Data section:
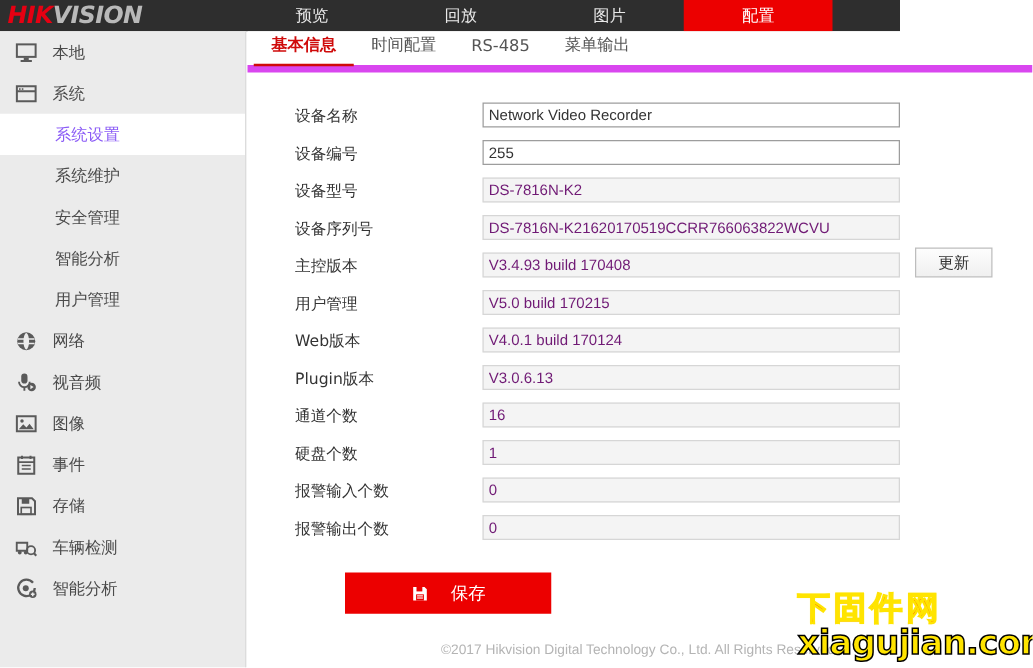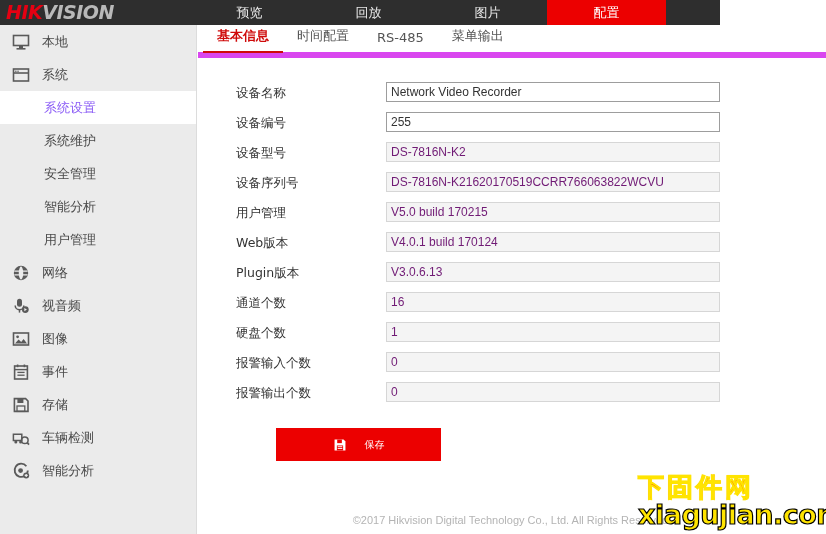--- a/index.html
+++ b/index.html
@@ -212,21 +212,21 @@
 
   .save-wrap {
     padding: 26px 0 0 40px;
   }
   .btn-save {
     width: 165px;
     height: 33px;
     background: #ec0000;
     border: none;
     color: #ffffff;
-    font-size: 10px;
+    font-size: 14px;
     font-family: "DejaVu Sans", sans-serif;
     cursor: pointer;
     display: flex;
     align-items: center;
     justify-content: center;
     gap: 18px;
     padding: 0;
   }
   .btn-save .svgwrap { display: flex; align-items: center; }
 
@@ -431,20 +431,25 @@
       <div class="row">
         <span class="lbl">设备型号</span>
         <input type="text" class="ro" readonly="" value="DS-7816N-K2" style="">
       </div>
 
       <div class="row">
         <span class="lbl">设备序列号</span>
         <input type="text" class="ro" readonly="" value="DS-7816N-K21620170519CCRR766063822WCVU" style="">
       </div>
 
+      <div class="row">
+        <span class="lbl">主控版本</span>
+        <input type="text" class="ro" readonly="" value="V3.4.93 build 170408" style="">
+        <button class="btn-update">更新</button>
+      </div>
 
       <div class="row">
         <span class="lbl">用户管理</span>
         <input type="text" class="ro" readonly="" value="V5.0 build 170215" style="">
       </div>
 
       <div class="row">
         <span class="lbl">Web版本</span>
         <input type="text" class="ro" readonly="" value="V4.0.1 build 170124" style="">
       </div>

What is expected:
Within the data above, find the lines that contain the word "text" and copy each of them.

Your response:
         <input type="text" class="ro" readonly="" value="DS-7816N-K2" style="">
         <input type="text" class="ro" readonly="" value="DS-7816N-K21620170519CCRR766063822WCVU" style="">
+        <input type="text" class="ro" readonly="" value="V3.4.93 build 170408" style="">
         <input type="text" class="ro" readonly="" value="V5.0 build 170215" style="">
         <input type="text" class="ro" readonly="" value="V4.0.1 build 170124" style="">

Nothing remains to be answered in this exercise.